### DATASET
────────────────────

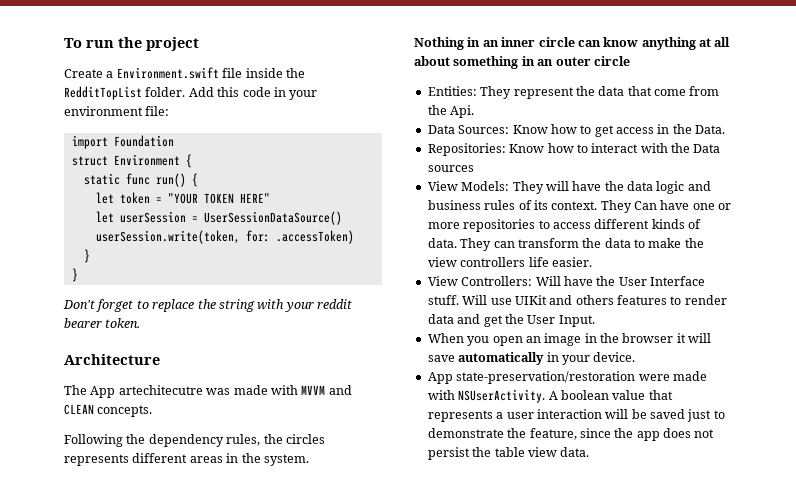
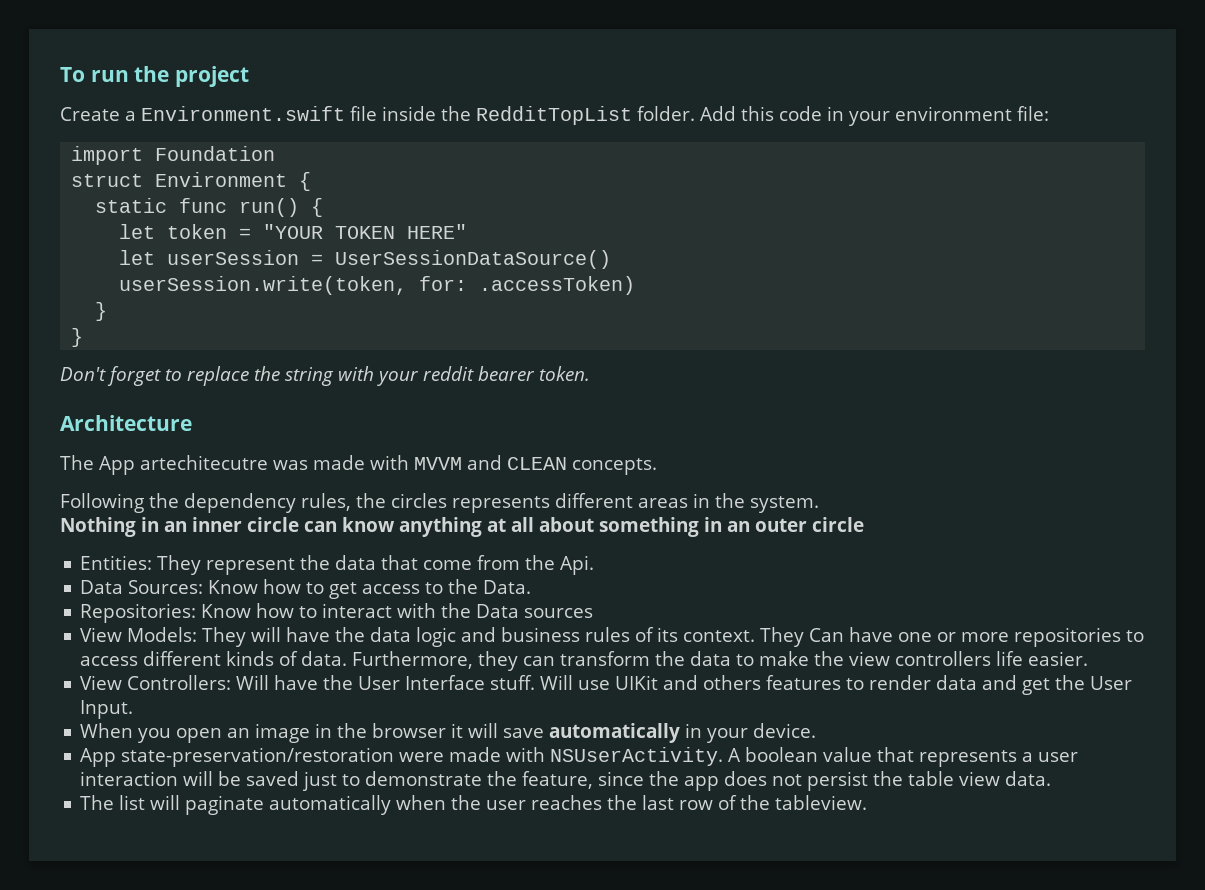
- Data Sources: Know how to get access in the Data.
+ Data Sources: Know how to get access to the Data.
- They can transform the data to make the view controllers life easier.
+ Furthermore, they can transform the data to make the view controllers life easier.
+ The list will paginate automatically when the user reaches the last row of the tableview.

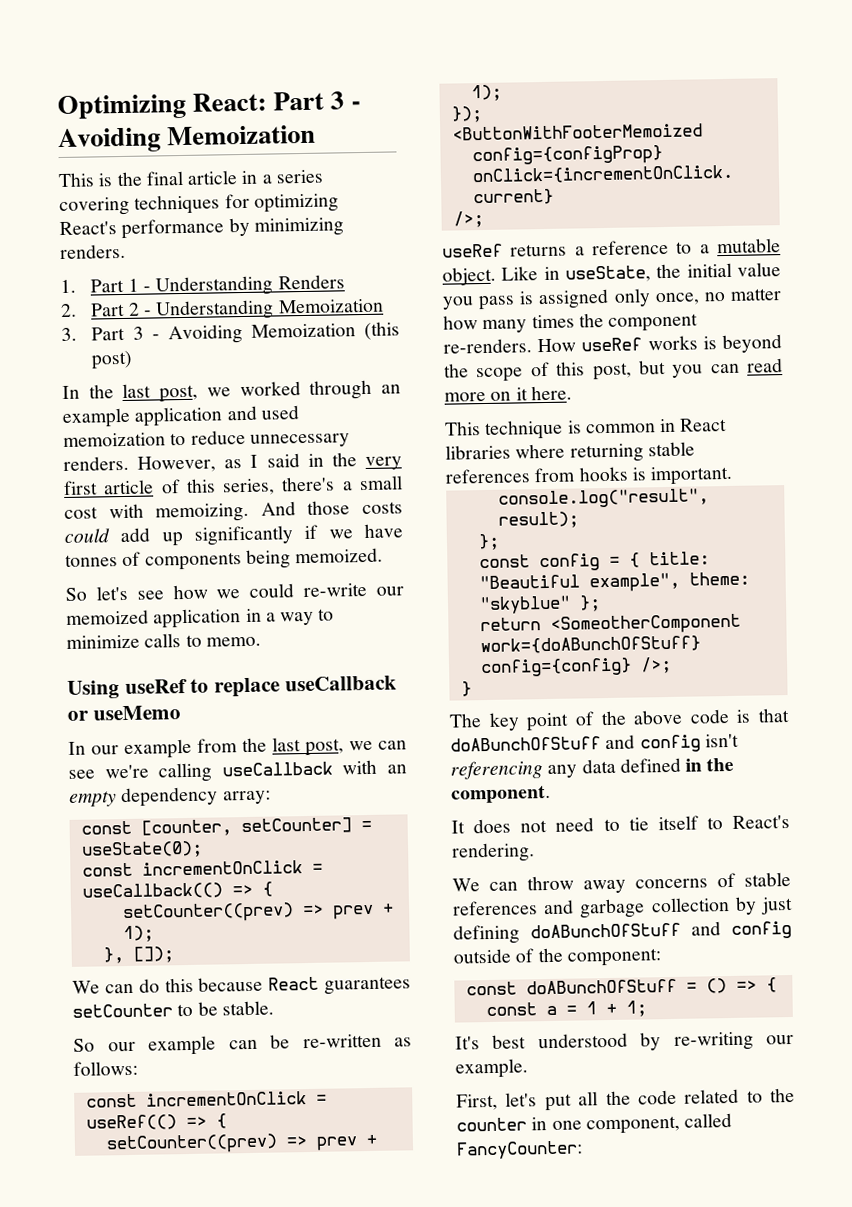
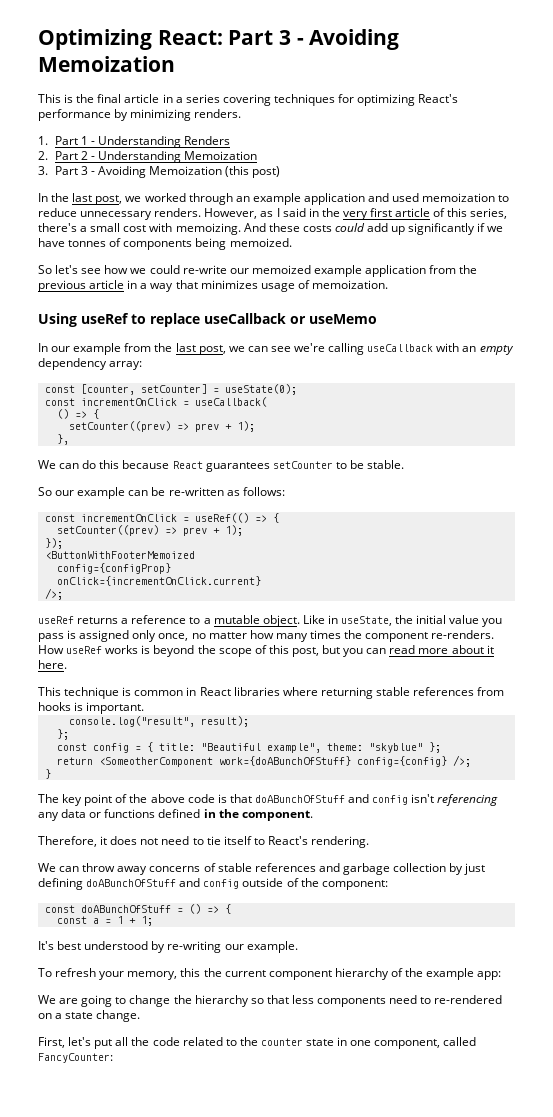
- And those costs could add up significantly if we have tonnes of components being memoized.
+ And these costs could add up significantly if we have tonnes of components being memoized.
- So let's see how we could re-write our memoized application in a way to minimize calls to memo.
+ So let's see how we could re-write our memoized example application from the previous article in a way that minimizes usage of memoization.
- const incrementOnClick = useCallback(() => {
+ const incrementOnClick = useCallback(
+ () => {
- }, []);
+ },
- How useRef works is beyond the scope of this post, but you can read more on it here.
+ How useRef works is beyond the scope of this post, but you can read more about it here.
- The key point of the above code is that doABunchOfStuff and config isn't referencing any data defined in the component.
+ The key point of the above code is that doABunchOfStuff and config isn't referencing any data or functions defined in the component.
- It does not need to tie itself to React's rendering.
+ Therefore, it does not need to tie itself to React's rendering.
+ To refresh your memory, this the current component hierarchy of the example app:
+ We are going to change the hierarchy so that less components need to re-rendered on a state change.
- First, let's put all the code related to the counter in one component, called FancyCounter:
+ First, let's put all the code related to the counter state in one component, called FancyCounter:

────────────────────

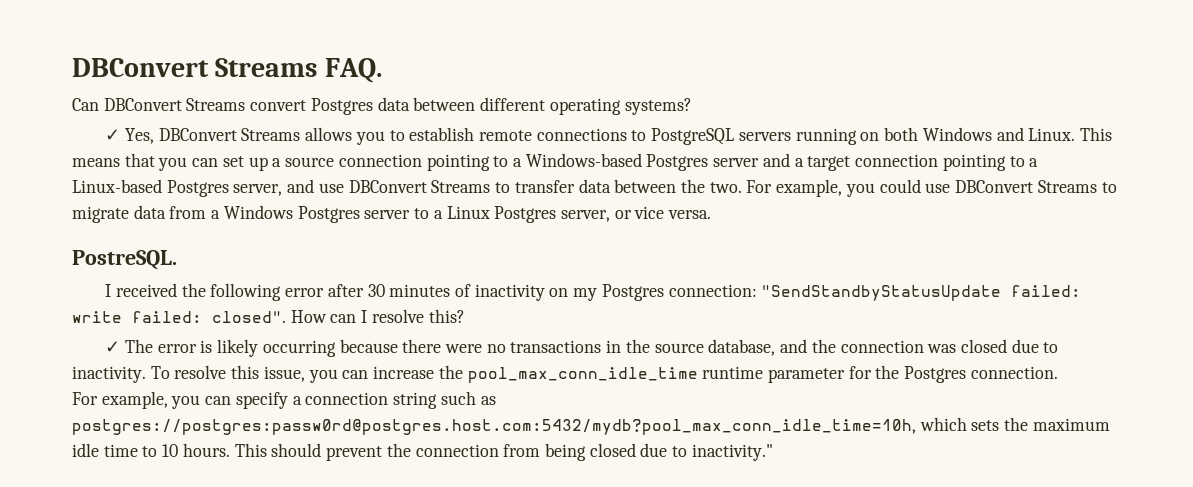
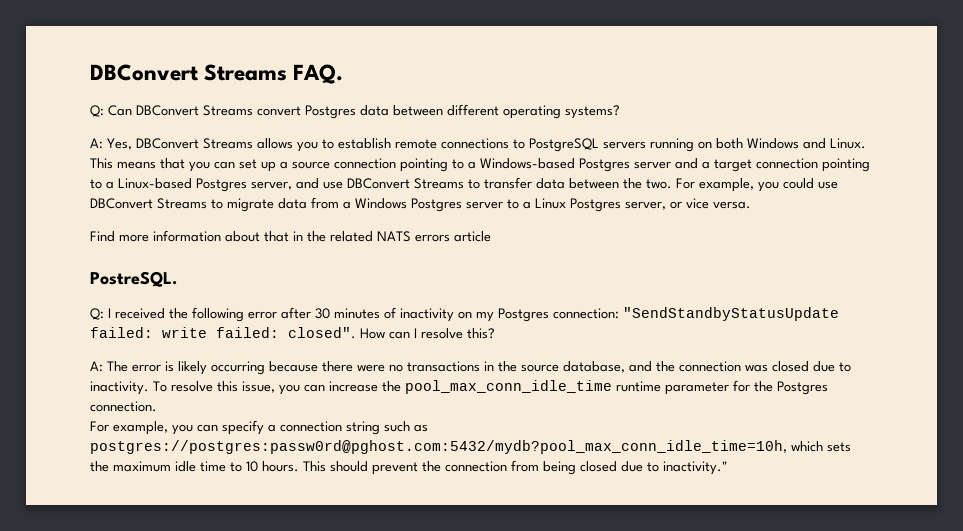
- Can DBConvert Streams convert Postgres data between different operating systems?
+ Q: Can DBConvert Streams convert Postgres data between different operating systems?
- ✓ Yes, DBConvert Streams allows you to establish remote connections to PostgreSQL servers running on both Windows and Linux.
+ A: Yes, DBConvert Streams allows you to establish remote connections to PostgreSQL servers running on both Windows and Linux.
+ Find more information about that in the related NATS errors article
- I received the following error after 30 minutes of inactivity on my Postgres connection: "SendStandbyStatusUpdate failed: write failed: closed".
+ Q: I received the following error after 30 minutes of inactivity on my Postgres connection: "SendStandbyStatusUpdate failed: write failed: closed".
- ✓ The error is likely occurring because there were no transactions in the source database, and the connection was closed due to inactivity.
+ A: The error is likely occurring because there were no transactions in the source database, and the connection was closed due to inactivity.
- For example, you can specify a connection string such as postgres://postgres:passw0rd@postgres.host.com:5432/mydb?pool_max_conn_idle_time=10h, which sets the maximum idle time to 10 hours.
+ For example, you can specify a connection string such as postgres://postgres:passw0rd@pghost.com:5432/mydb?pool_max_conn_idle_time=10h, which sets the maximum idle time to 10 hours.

────────────────────

### TASK DETAILS
Whenever a line of the data above includes the word "rendering", copy that line.

### OUTPUT OF THE EXERCISE
- It does not need to tie itself to React's rendering.
+ Therefore, it does not need to tie itself to React's rendering.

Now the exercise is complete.